The bottom-line: over a 30 year period, expenses of 1% can cost your portfolio dearly.  Vanguard is a good example of a company that offers some of the lowest fees around to retail investors!

6. Do Not Forget About Compounding


Compounding is a powerful financial concept but it needs time to take hold. It is like planting a young fruit tree, it takes time for the fruit to mature and arrive. I specifically like the power of dividend growth compounding. Basically, every dollar made over time that is reinvested makes even more dollars. Make sure you enable DRIP (dividend reinvestment in your brokerage for dividend stocks and ETFs). I have seen this work effectively with my positions in Realty Income (O) & Pfizer (PFE) over the years.
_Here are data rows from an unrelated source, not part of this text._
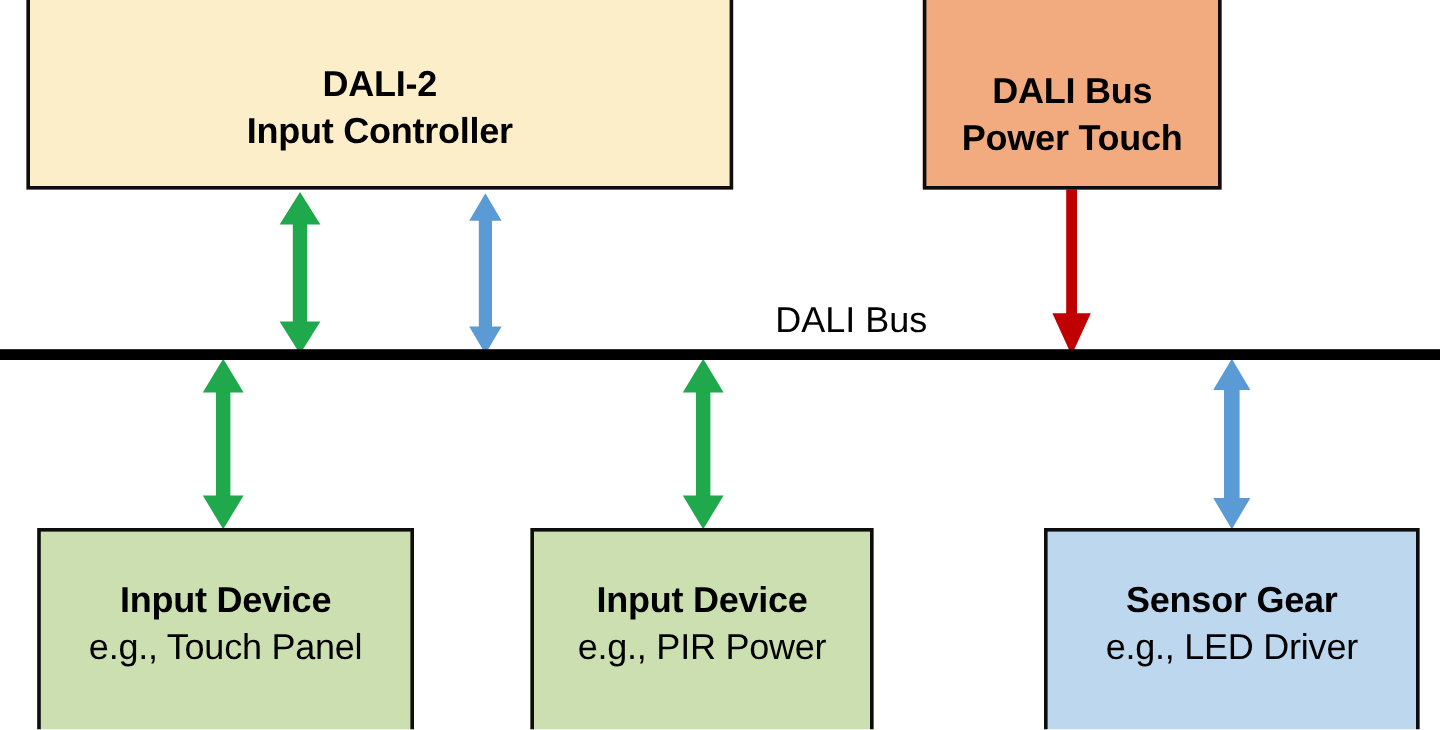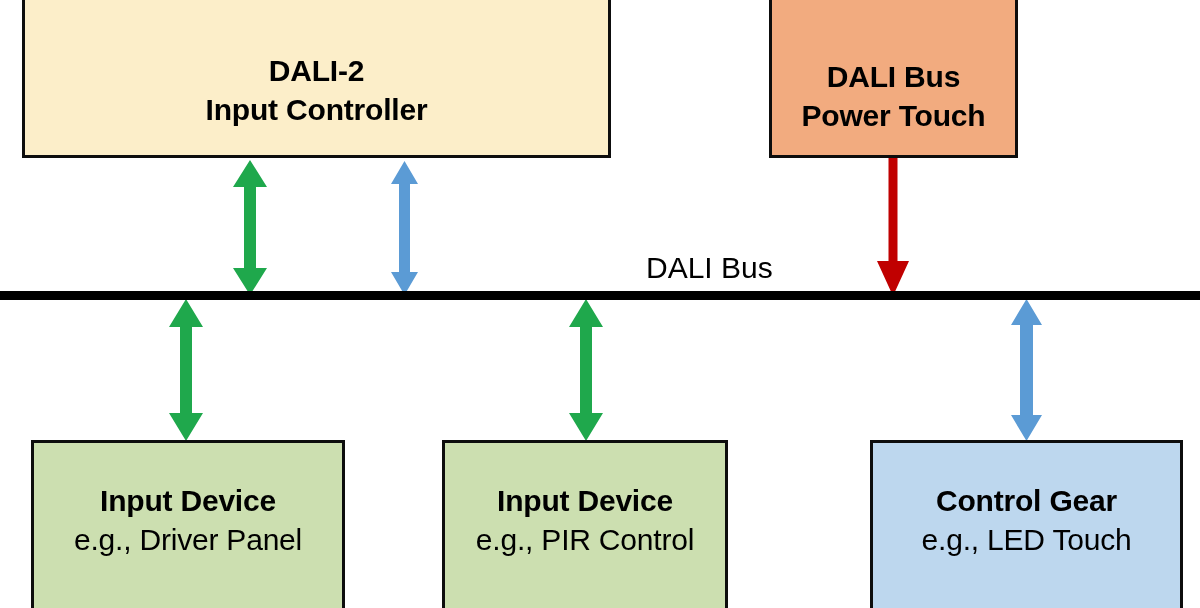--- a/index.html
+++ b/index.html
@@ -166,7 +166,7 @@
   </div>
 
   <div class="node" id="node-control-gear" style="background: rgb(189, 215, 238); border-color: rgb(13, 13, 13);">
-    <div class="title">Control Gear</div>
+    <div class="title">Sensor Gear</div>
     <div class="subtitle">e.g., LED Touch</div>
   </div>
 

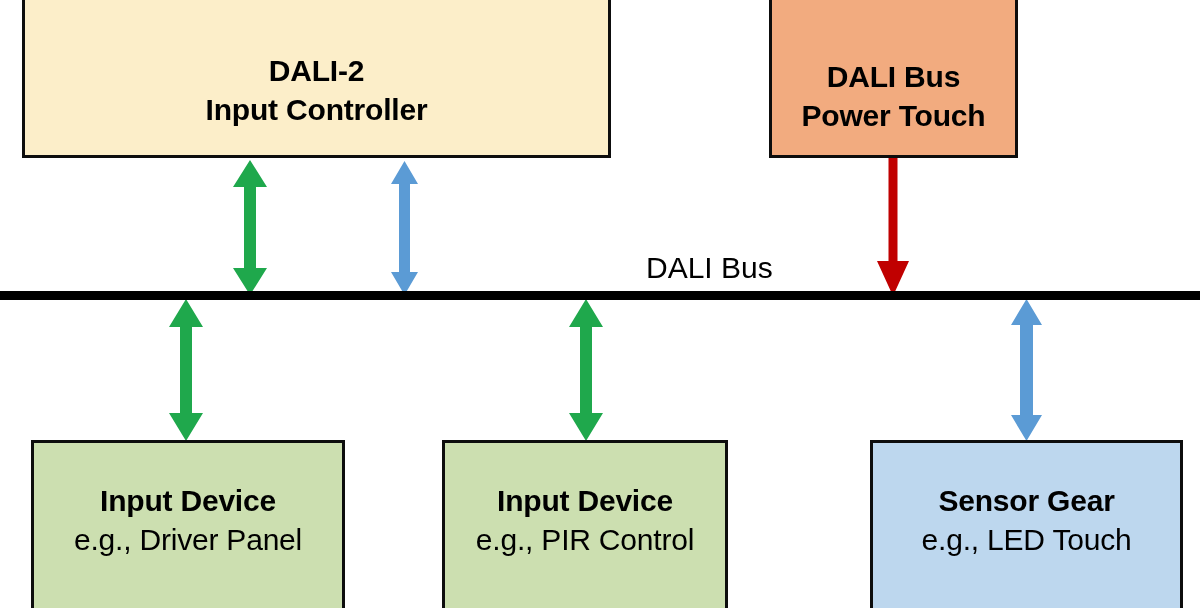--- a/index.html
+++ b/index.html
@@ -157,7 +157,7 @@
 
   <div class="node" id="node-input-touch-panel" style="background: rgb(204, 223, 176); border-color: rgb(13, 13, 13);">
     <div class="title">Input Device</div>
-    <div class="subtitle">e.g., Driver Panel</div>
+    <div class="subtitle">e.g., Touch Panel</div>
   </div>
 
   <div class="node" id="node-input-pir-sensor" style="background: rgb(204, 223, 176); border-color: rgb(13, 13, 13);">

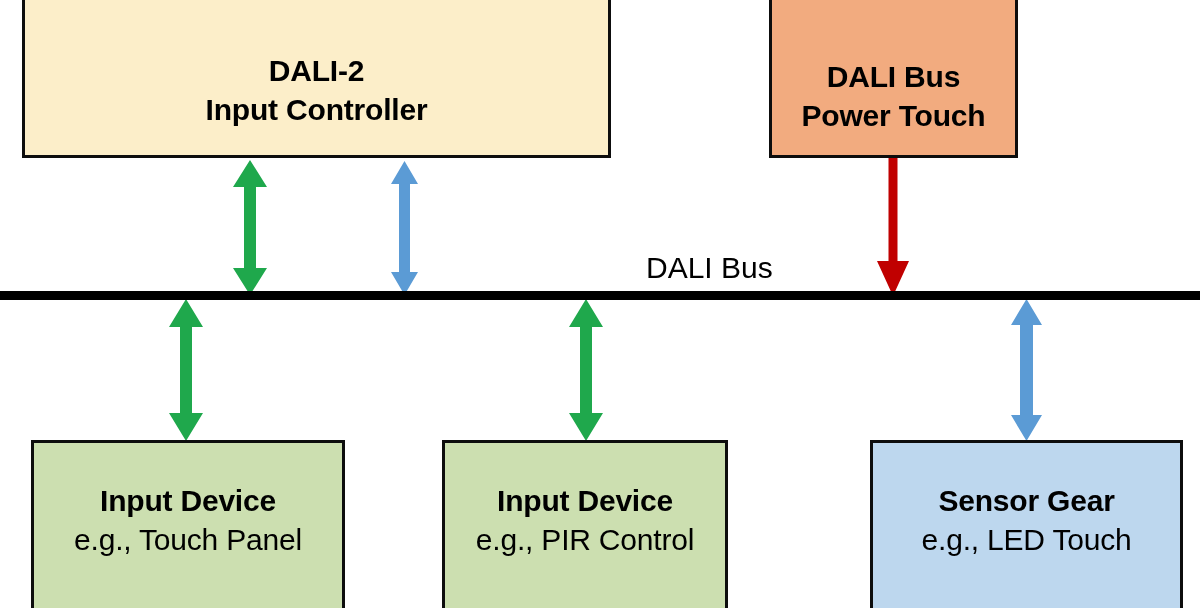--- a/index.html
+++ b/index.html
@@ -162,7 +162,7 @@
 
   <div class="node" id="node-input-pir-sensor" style="background: rgb(204, 223, 176); border-color: rgb(13, 13, 13);">
     <div class="title">Input Device</div>
-    <div class="subtitle">e.g., PIR Control</div>
+    <div class="subtitle">e.g., PIR Power</div>
   </div>
 
   <div class="node" id="node-control-gear" style="background: rgb(189, 215, 238); border-color: rgb(13, 13, 13);">

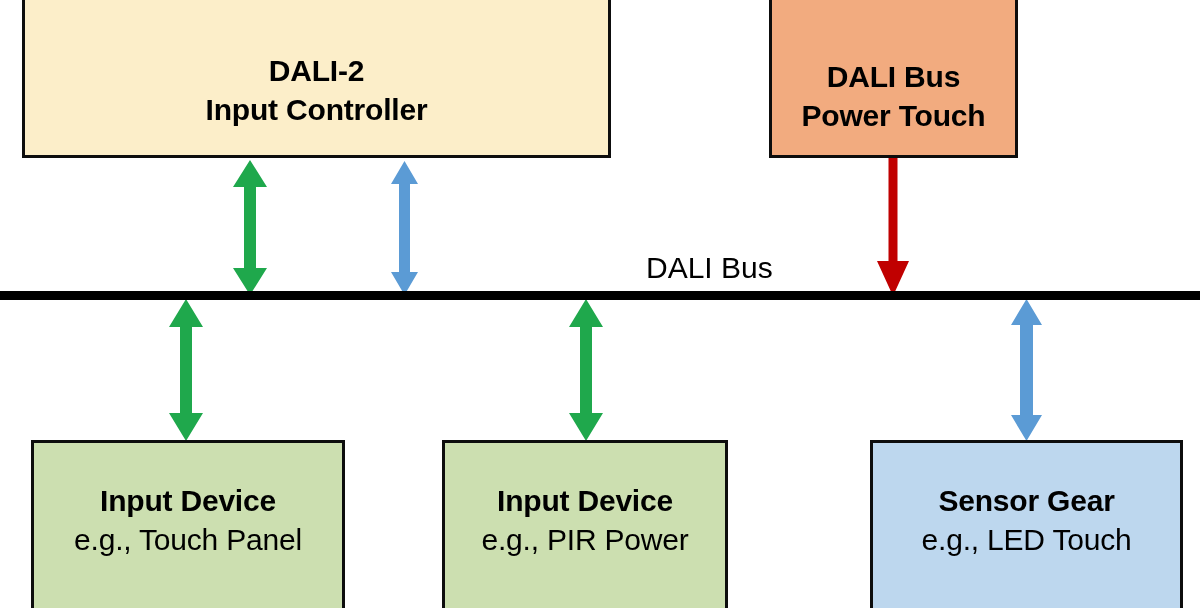--- a/index.html
+++ b/index.html
@@ -167,7 +167,7 @@
 
   <div class="node" id="node-control-gear" style="background: rgb(189, 215, 238); border-color: rgb(13, 13, 13);">
     <div class="title">Sensor Gear</div>
-    <div class="subtitle">e.g., LED Touch</div>
+    <div class="subtitle">e.g., LED Driver</div>
   </div>
 
 </div>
The share prices have done ok, but the dividends have kept coming and I had them reinvested. During down times they bought more shares and during the up times those increased number of shares rose the entire accounts value.

7. Anticipate Market Volatility and Use Risk Management

Why invest in 2023? Markets are unpredictable and volatile, you say. One day up, one day down and on and on. You can control your portfolio volatility but you cannot control the inevitable volatility of investment markets. Therefore, you should be prepared to take advantage of investment opportunities. At the same time, you need to be cognizant of overvalued assets and be willing to move to cash when conditions are unfavorable. Admittedly, this is not easy, but with a sound approach it can be done in many conditions.  

Manage Your Own Destiny

There are all kinds of investment advisors out there that will lead people astray. We need to educate ourselves and take charge of our own financial situation. And this is not easy in a sometimes confusing environment with a lot of noise. We want less noise and more signal. Technology and the internet have brought down transaction costs and provide the means to get information and guidance at a very low cost. There has never been a better time period for the self-directed investor who is willing to put a little effort into investing. But, in order for this to be successful we need to manage our emotions and increase our financial intelligence. This is why I invest in 2023!